Après des années de tensions, voilà que le président russe Vladimir Poutine ravive le conflit entre son pays et l'Ukraine, dirigée par Volodymyr Zelensky. Le 21 février 2022 restera gravé dans les mémoires, lorsque Poutine annonce fièrement 'reconnaître l'indépendance de la République populaire de Donetsk et de la République populaire de Lougansk', deux territoires séparatistes prorusses du Donbass. Quel retournement de situation ! Et le 24 février, c'est le coup d'envoi d'une opération militaire d'envergure en Ukraine, soi-disant pour défendre ces séparatistes.
On se demande bien ce qui peut motiver de telles décisions. 'Nous allons œuvrer pour une démilitarisation et une dénazification de l'Ukraine', déclare-t-il. Une opération qui vise à imposer un 'statut neutre' à l'Ukraine, pour une durée indéterminée, en fonction des 'résultats' obtenus et de leur 'pertinence'.
Une escalade qui survient huit ans après l'annexion de la Crimée par Moscou et le soutien aux séparatistes prorusses dans le Donbass, plongeant la région dans un conflit meurtrier ayant coûté la vie à plus de 14 000 personnes.
La réaction ukrainienne et les premières attaques
Côté ukrainien, c'est la consternation. Une 'invasion de grande envergure de la Russie', dénonce-t-on. L'objectif ? 'Détruire l'État ukrainien, s'emparer de son territoire par la force et instaurer une occupation', réagit le ministère des Affaires étrangères d'Ukraine.
Et dès l'annonce de Poutine, les explosions se font entendre à Kiev, à Kramatorsk, à Kharkiv, à Odessa, à Marioupol. Même la centrale de Tchernobyl, tristement célèbre pour l'accident nucléaire de 1986, tombe aux mains des forces russes.

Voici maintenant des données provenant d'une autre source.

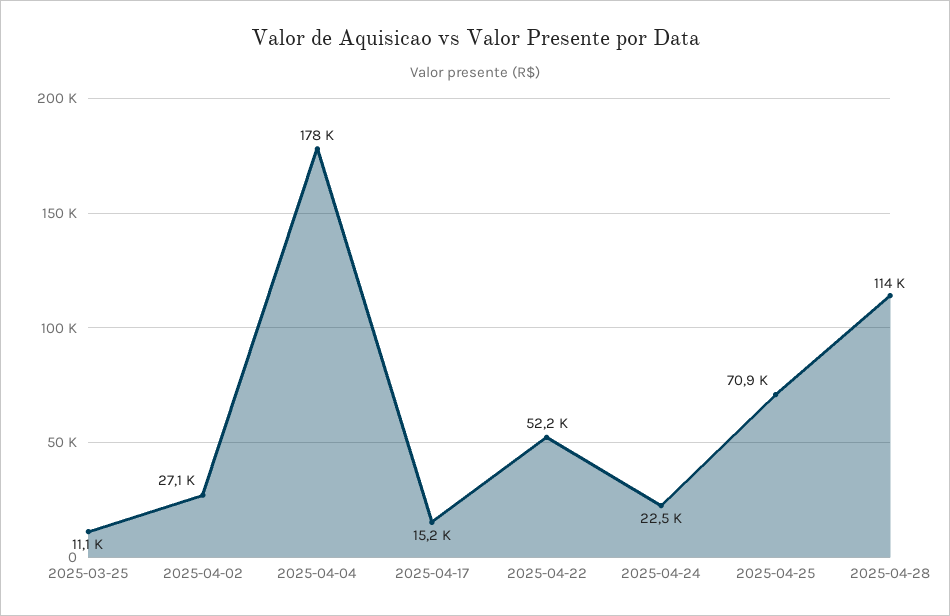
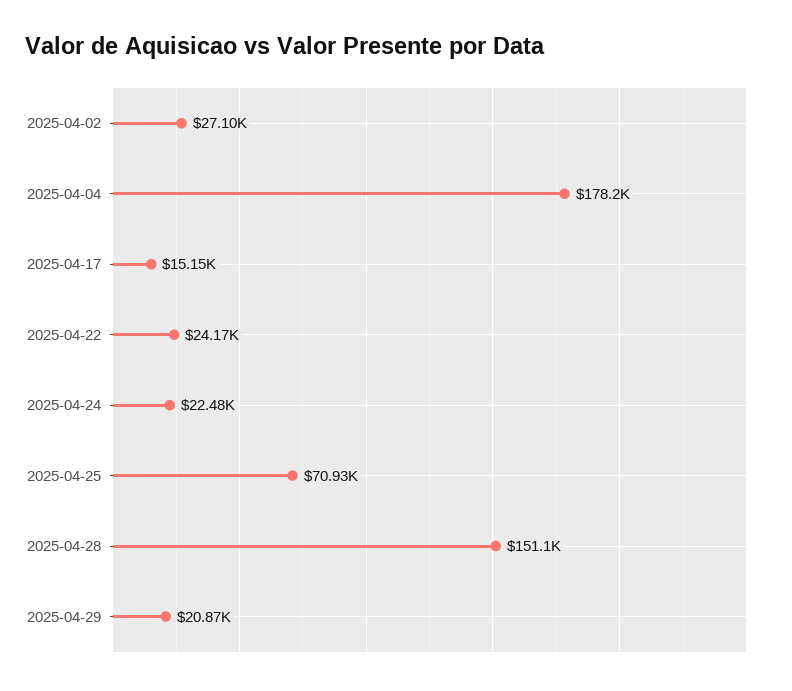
2025-03-25: 11100 -> none
2025-04-22: 52200 -> 24170
2025-04-28: 114000 -> 151100
2025-04-29: none -> 20870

La mobilisation générale et les réactions internationales
Dès les premières heures, l'effervescence règne. Les habitants se ruent dans le métro de Kiev pour se mettre à l'abri ou fuir la ville, provoquant d'énormes embouteillages. En réponse, le président ukrainien ordonne la mobilisation générale et déplore le manque de soutien international face à l'armée russe, l'Otan déclinant toute intervention.
Les condamnations fusent à travers le monde. Joe Biden annonce des restrictions sur les exportations technologiques vers la Russie, tandis que l'UE décide de sanctions 'massives' dans divers secteurs, sans exclure pour l'instant la Russie du réseau bancaire Swift. Emmanuel Macron, quant à lui, affirme le soutien de la France en accélérant le déploiement de soldats en Roumanie au sein de l'Otan.
Les conséquences économiques et humaines
Cette nouvelle donne aura des répercussions importantes. Les sanctions économiques contre la Russie risquent de secouer l'économie européenne. Pendant ce temps, sur le terrain, les populations civiles paient le prix fort de cette escalade militaire, confrontées à la terreur et à l'incertitude.
Quel avenir pour l'Ukraine et la Russie ?
Alors que la situation s'enlise, il est difficile de prédire l'issue de ce conflit. Les négociations semblent compromises, laissant planer l'ombre d'une guerre prolongée. Dans ce climat tendu, une chose est sûre : l'heure est à la solidarité et à la réflexion sur les enjeux géopolitiques majeurs qui se jouent sous nos yeux.